Anggota Komisi IV DPR RI, Daniel Johan, menyatakan penolakan terhadap kebijakan Pemerintah yang membuka kembali ekspor pasir laut. Dia meminta Pemerintah untuk meninjau ulang kebijakan tersebut karena berpotensi merugikan ekologi laut dan menimbulkan masalah sosial.
“Kami menerima sikap Pemerintah untuk mempertimbangkan kembali kebijakan ekspor pasir laut ini karena dapat membahayakan ekologi laut! Jika terjadi bencana ekologi, itu akan merugikan Indonesia jauh lebih besar daripada keuntungan yang diperoleh,” kata Daniel Johan dalam sebuah pernyataan yang diterima oleh Parlementaria di Jakarta pada Kamis (19/9/2024).
Kebijakan ekspor pasir laut diatur dalam dua peraturan Menteri Perdagangan, yaitu Permendag Nomor 20 Tahun 2024 dan Permendag Nomor 21 Tahun 2024. Kedua peraturan ini berasal dari Peraturan Pemerintah Nomor 26 Tahun 2023 tentang Pengelolaan Hasil Sedimentasi di Laut, yang ditandatangani oleh Presiden Joko Widodo pada Mei 2023.
Daniel Johan menekankan bahwa penambangan pasir laut untuk diekspor dapat menimbulkan masalah dalam berbagai aspek kehidupan alam dan masyarakat. “Dibukanya ekspor pasir laut ini akan membawa dampak besar, baik secara lingkungan maupun sosial. Terutama terhadap lingkungan laut yang akan terkena dampak serius,” ujarnya.
Dampak serius yang mungkin terjadi mencakup degradasi terumbu karang karena eksploitasi pasir laut dapat merusak terumbu karang dan habitat laut lainnya. Selain itu, penurunan kualitas air bisa terjadi karena aktivitas penambangan pasir dapat mencemari dan mengubah kualitas air laut.
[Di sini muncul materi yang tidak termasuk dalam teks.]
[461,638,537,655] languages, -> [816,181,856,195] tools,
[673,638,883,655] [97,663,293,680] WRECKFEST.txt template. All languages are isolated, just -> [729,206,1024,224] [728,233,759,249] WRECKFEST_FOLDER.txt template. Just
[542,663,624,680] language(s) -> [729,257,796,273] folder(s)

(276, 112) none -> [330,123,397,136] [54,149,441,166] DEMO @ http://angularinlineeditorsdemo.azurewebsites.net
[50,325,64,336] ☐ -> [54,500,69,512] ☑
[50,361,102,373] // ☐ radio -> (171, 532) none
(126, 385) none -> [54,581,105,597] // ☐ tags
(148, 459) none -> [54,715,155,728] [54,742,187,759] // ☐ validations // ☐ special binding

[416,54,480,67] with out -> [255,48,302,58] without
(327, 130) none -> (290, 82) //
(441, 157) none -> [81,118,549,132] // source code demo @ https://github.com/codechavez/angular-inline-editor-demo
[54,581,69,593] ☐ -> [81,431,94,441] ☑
Hal ini juga dapat mempercepat erosi pantai, mengubah garis pantai, dan mengganggu habitat spesies laut yang bergantung pada substrat dasar laut.
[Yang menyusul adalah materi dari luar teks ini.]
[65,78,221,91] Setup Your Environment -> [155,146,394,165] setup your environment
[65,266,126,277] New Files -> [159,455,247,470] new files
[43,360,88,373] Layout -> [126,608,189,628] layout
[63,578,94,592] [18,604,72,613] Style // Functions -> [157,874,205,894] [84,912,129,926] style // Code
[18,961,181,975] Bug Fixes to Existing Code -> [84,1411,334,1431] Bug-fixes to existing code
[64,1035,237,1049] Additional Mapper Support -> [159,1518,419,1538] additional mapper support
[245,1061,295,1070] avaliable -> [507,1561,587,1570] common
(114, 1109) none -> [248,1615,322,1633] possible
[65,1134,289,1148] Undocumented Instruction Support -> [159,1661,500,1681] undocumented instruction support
“Kebijakan ini juga berpotensi menurunkan populasi spesies karena aktivitas penambangan dapat mengancam spesies di daerah tersebut. Selain itu, ada potensi besar untuk gangguan dalam jaring makanan laut karena perubahan lingkungan dapat mempengaruhi rantai makanan di ekosistem laut,” tambahnya.
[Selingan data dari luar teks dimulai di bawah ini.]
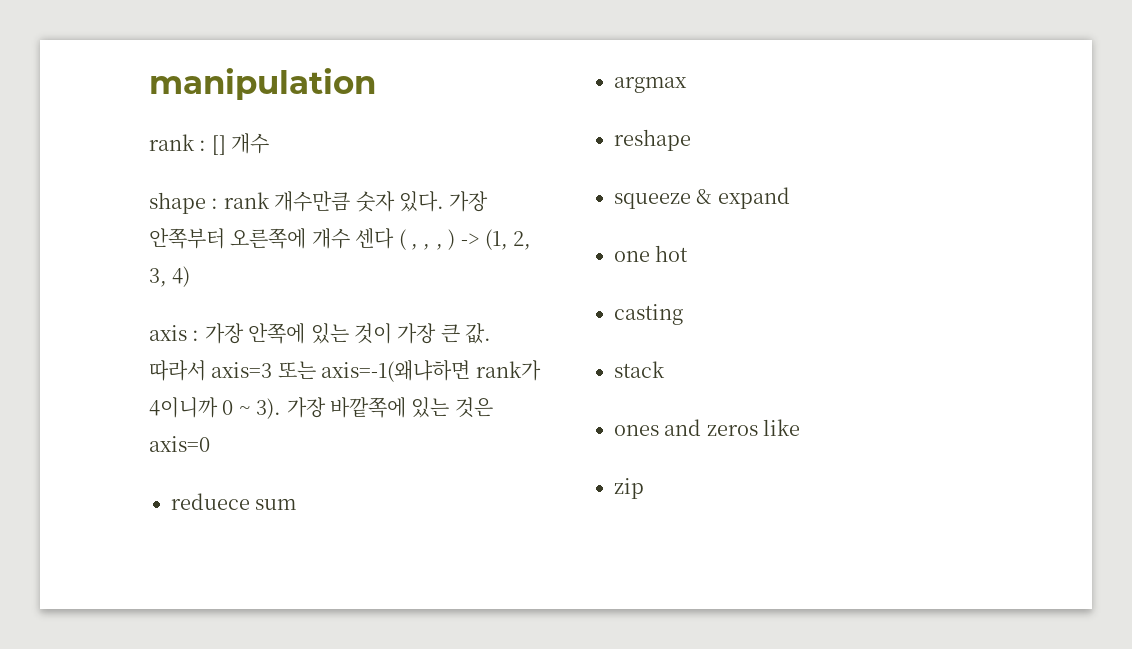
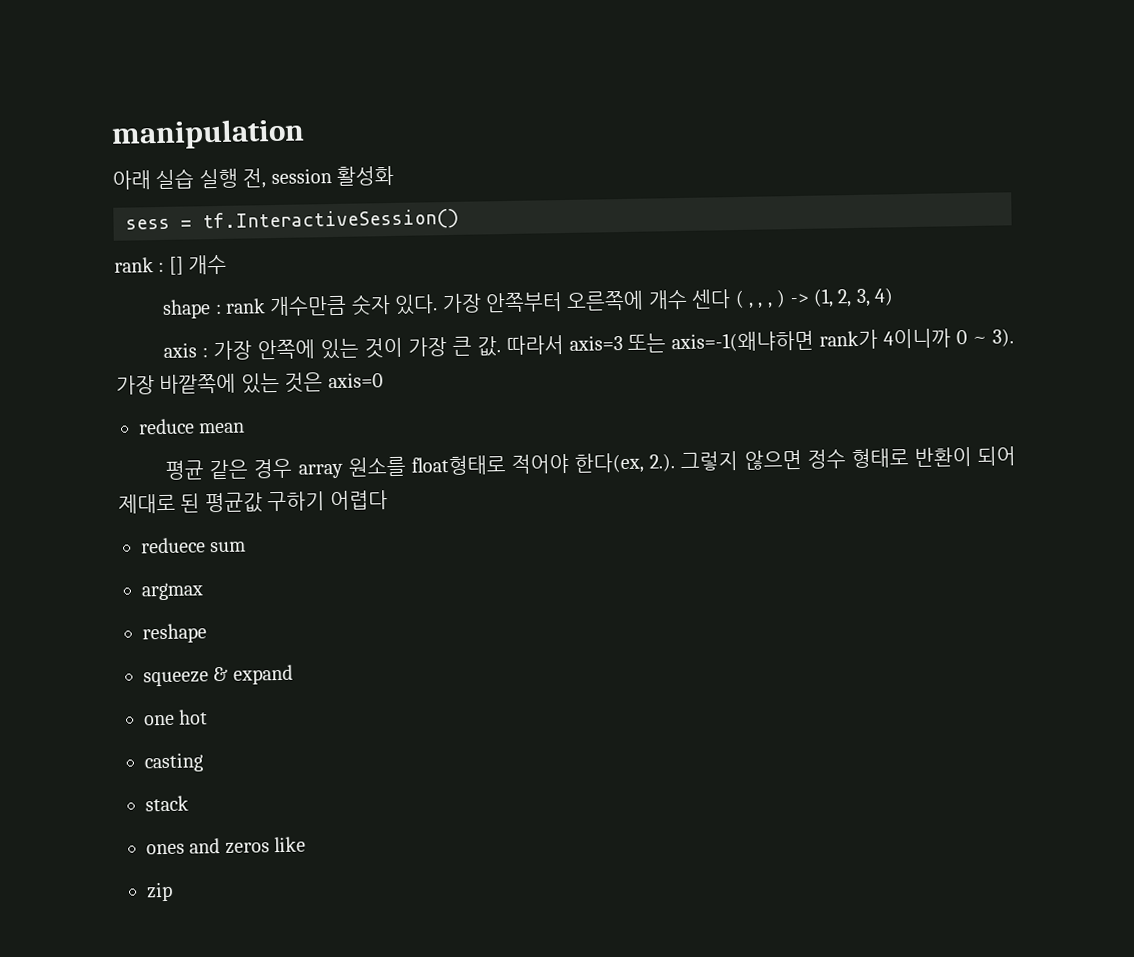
(376, 84) none -> [112,165,394,190] [125,208,459,233] // 아래 실습 실행 전, session 활성화 // sess = tf.InteractiveSession()
(210, 444) none -> [138,418,246,435] [165,446,1016,480] [118,490,388,514] // reduce mean // 평균 같은 경우 array 원소를 float형태로 적어야 한다(ex, 2.). 그렇지 않으면 정수 형태로 반환이 되어 제대로 된 평균값 구하기 어렵다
Selain itu, kebijakan tersebut juga berpotensi menyebabkan hilangnya pulau-pulau kecil di Indonesia, seperti yang pernah terjadi sebelumnya. “Kejadian hilangnya pulau-pulau kecil akan berulang seperti 20 tahun yang lalu selama proses penambangan pasir laut yang diekspor dilanjutkan,” katanya.
Ekspor pasir laut dari Indonesia ke luar negeri sebenarnya sudah dilarang sejak 20 tahun yang lalu, khususnya pada masa kepresidenan Megawati Soekarnoputri. Larangan ekspor pasir laut oleh Presiden Megawati itu didasari oleh alasan bahwa tindakan tersebut hanya menguntungkan negara lain, seperti Singapura, namun merugikan Indonesia karena keuntungannya rendah.
“Kami berharap Pemerintah dapat meninjau ulang kebijakan ekspor pasir laut ini dan mengambil langkah yang lebih bijaksana. Semua tindakan ini dilakukan untuk menjaga keberlanjutan lingkungan dan kesejahteraan rakyat,” ungkapnya.